Abstract

Federal capitation payments during the 1970s helped stimulate growth in student and faculty numbers. Although capitation was discontinued in the early 1980s, the intended effect of increasing resources to expand clinical education was achieved. With the approaching end of the first decade of the 21st century, many of the faculty who began careers during the capitation period will retire, creating opportunities for midcareer, minority, and female faculty. The transition period will be short and with the continued increases in class size and the number of accredited or planned pharmacy schools, the competition for clinical and basic science faculty and senior academic leadership will be intense. As a temporary solution to the shortage of faculty members, colleges of pharmacy will seek new partnerships with health care systems to provide teaching resources for clerkship rotations.

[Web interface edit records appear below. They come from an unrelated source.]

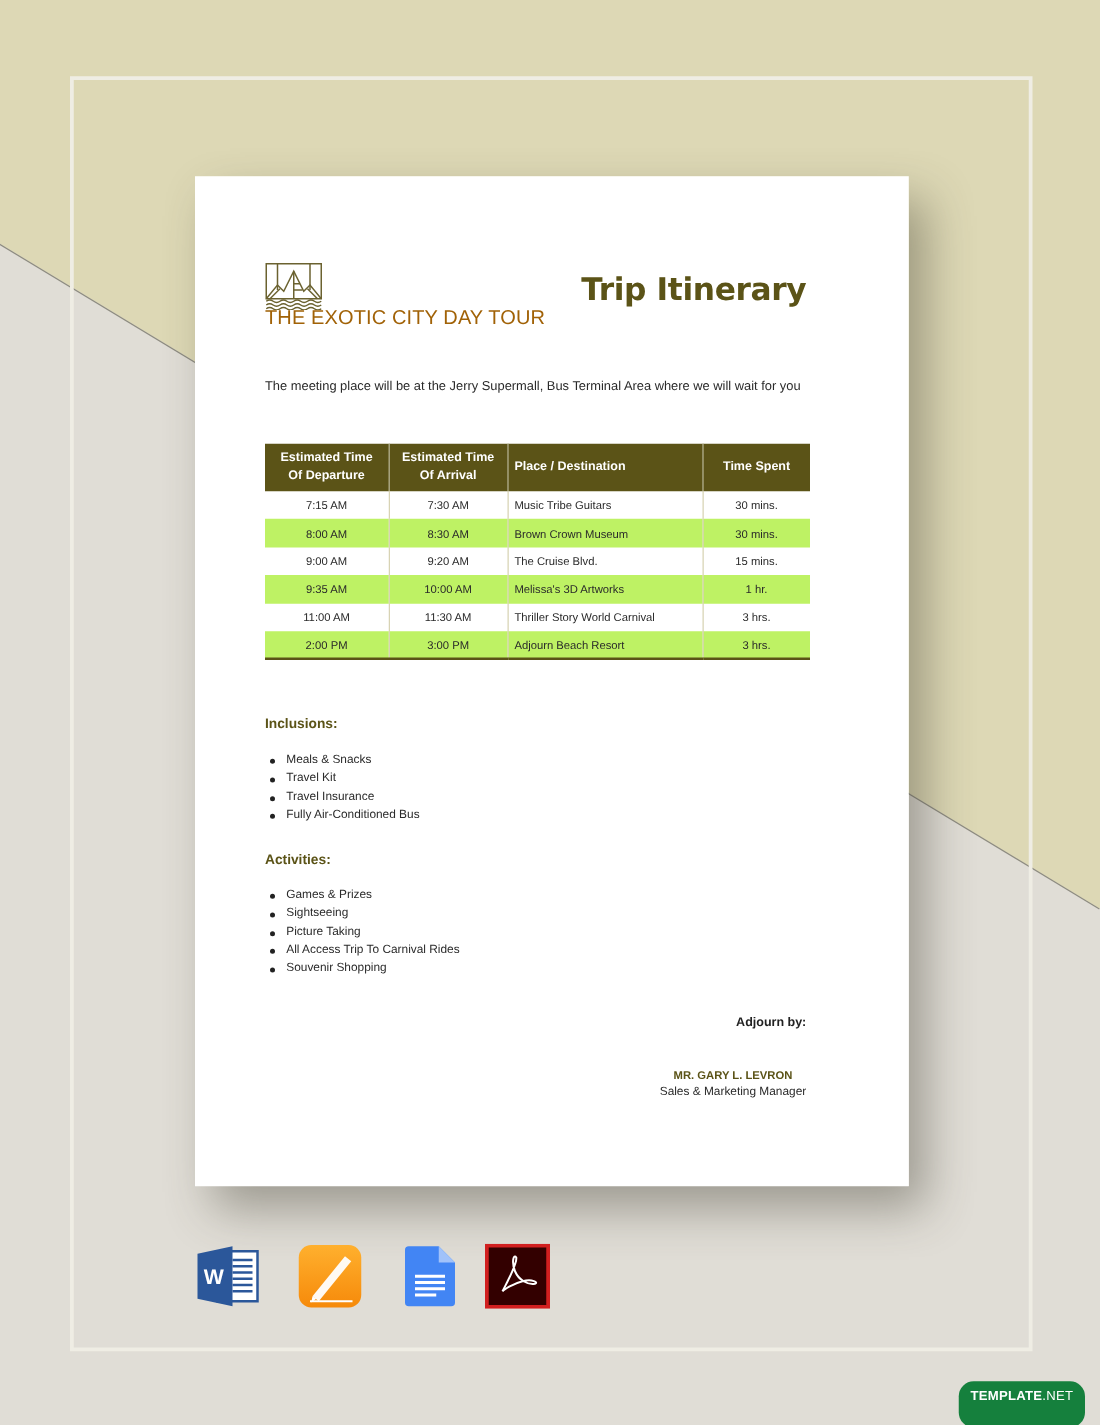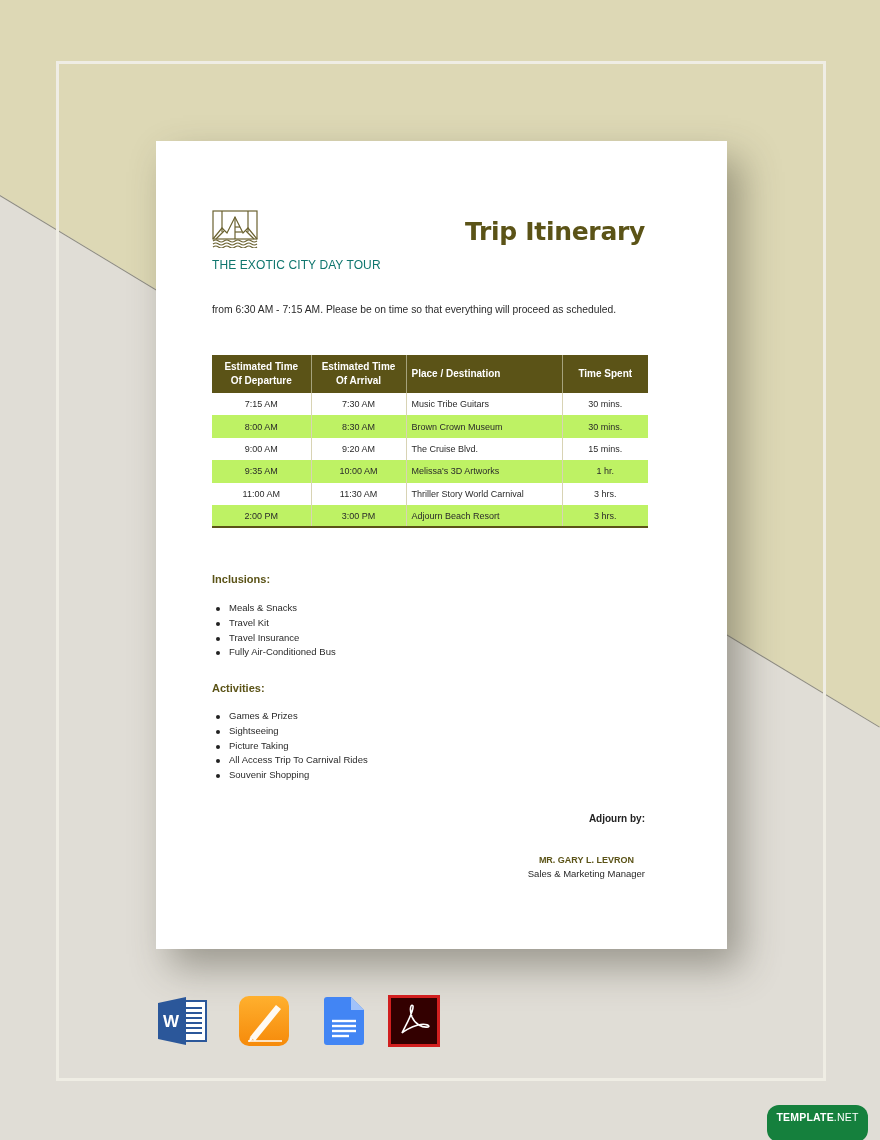--- a/index.html
+++ b/index.html
@@ -35,8 +35,8 @@
   }
   .logo { position: absolute; left: 56px; top: 69px; width: 46px; height: 38px; }
   .company {
-    position: absolute; left: 56px; top: 117px;
-    font-size: 12px; color: #0f766e; letter-spacing: 0.1px;
+    position: absolute; left: 56px; top: 105px;
+    font-size: 16px; color: #a16207; letter-spacing: 0.1px;
   }
   .title {
     position: absolute; right: 82px; top: 76px;

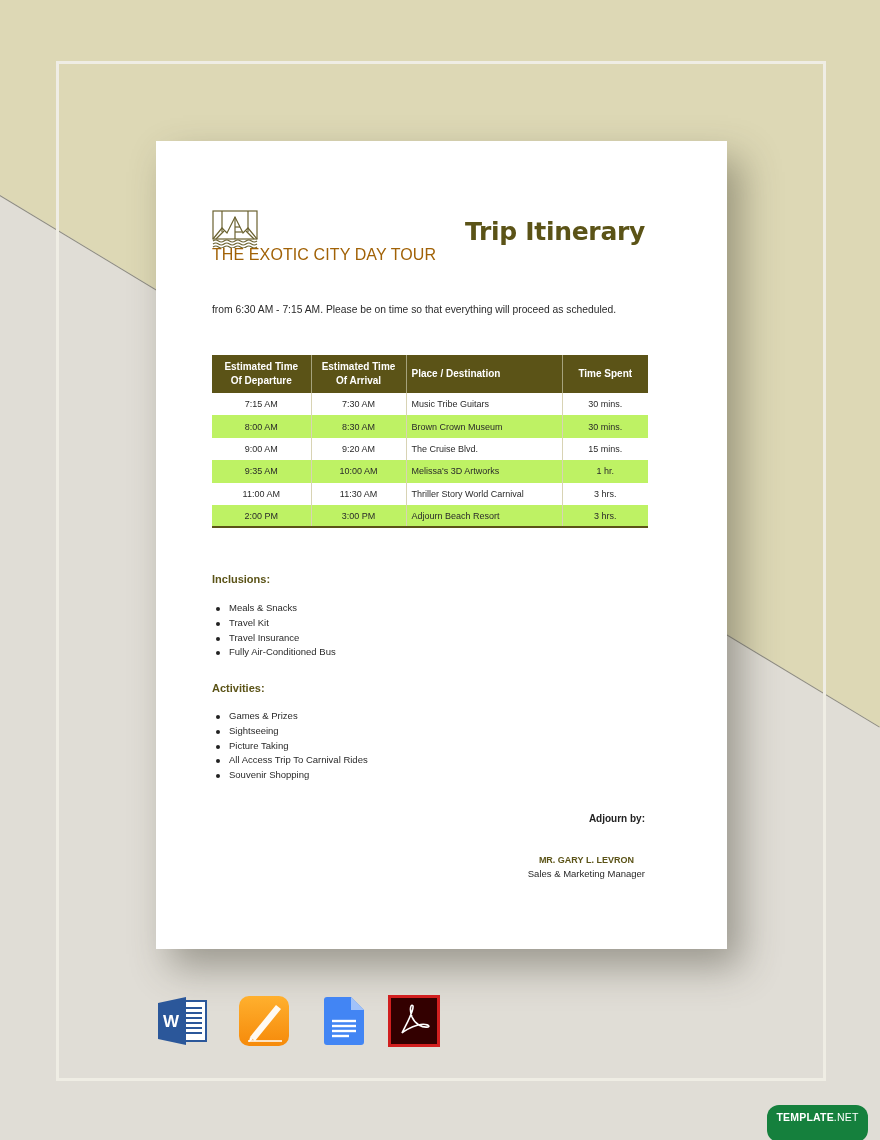--- a/index.html
+++ b/index.html
@@ -129,6 +129,7 @@
   <div class="title">Trip Itinerary</div>
 
   <div class="intro">
+    <div>The meeting place will be at the Jerry Supermall, Bus Terminal Area where we will wait for you</div>
     <div>from 6:30 AM - 7:15 AM. Please be on time so that everything will proceed as scheduled.</div>
   </div>
 

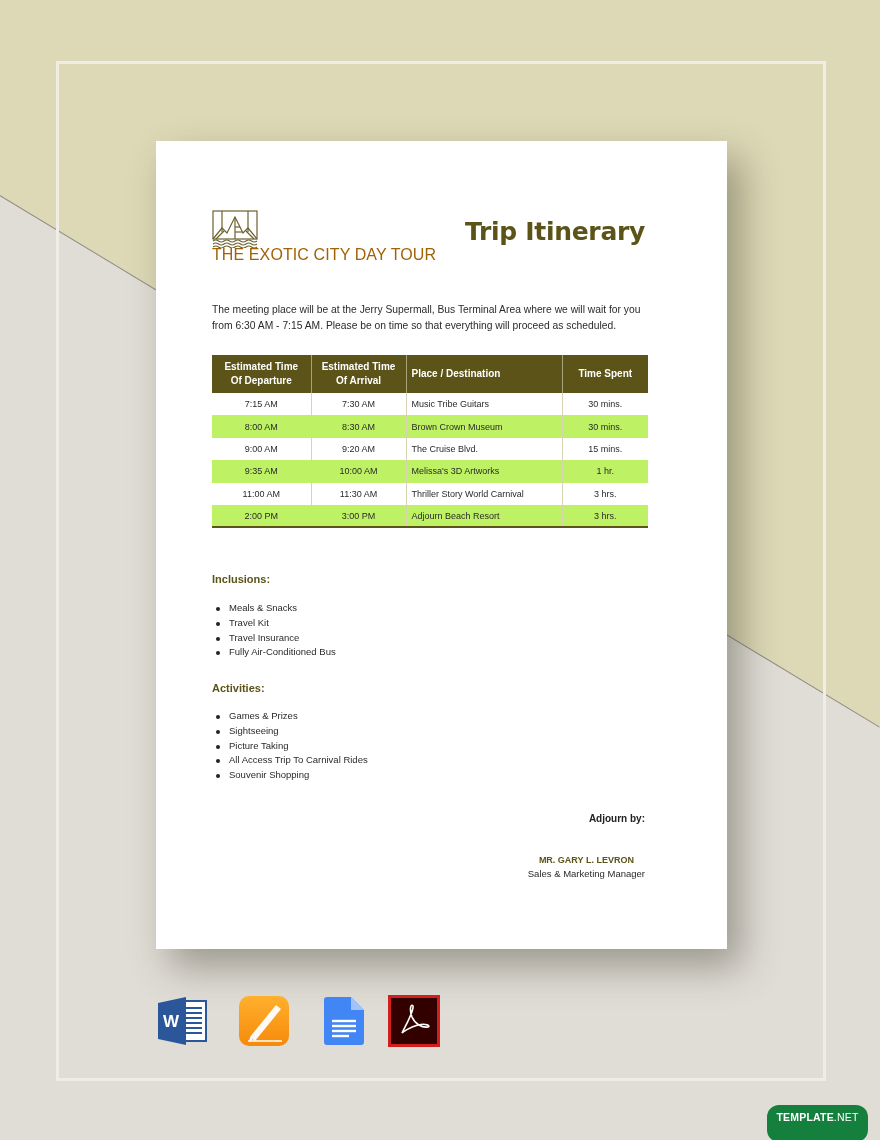--- a/index.html
+++ b/index.html
@@ -130,7 +130,6 @@
 
   <div class="intro">
     <div>The meeting place will be at the Jerry Supermall, Bus Terminal Area where we will wait for you</div>
-    <div>from 6:30 AM - 7:15 AM. Please be on time so that everything will proceed as scheduled.</div>
   </div>
 
   <table class="itin">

However, it cannot be assumed that health systems will have the capacity to absorb additional students, nor can it be expected that health systems will have the financial resources to provide relief time or hire additional clinical specialists to support advanced clerkship education. Strategies such as paying for clerkship rotations are not universally accepted within academia and do not provide sufficient revenue to the health system to offset the costs of training and mentoring. The career paths for health-system-based clinical specialists and clinical faculty often intertwine, so academia and health-system pharmacy do share some responsibility for identifying the factors that affect the supply and demand for pharmacists.1 To address this need, the ASHP Board of Directors on September 23, 2005 commissioned the Task Force on Pharmacy’s Changing Demographics to study trends for hospital and health-system pharmacy. The Task Force is studying ways in which hospital and health-system pharmacy practice can capitalize on the evolving demography of the profession to improve its contributions to patient care.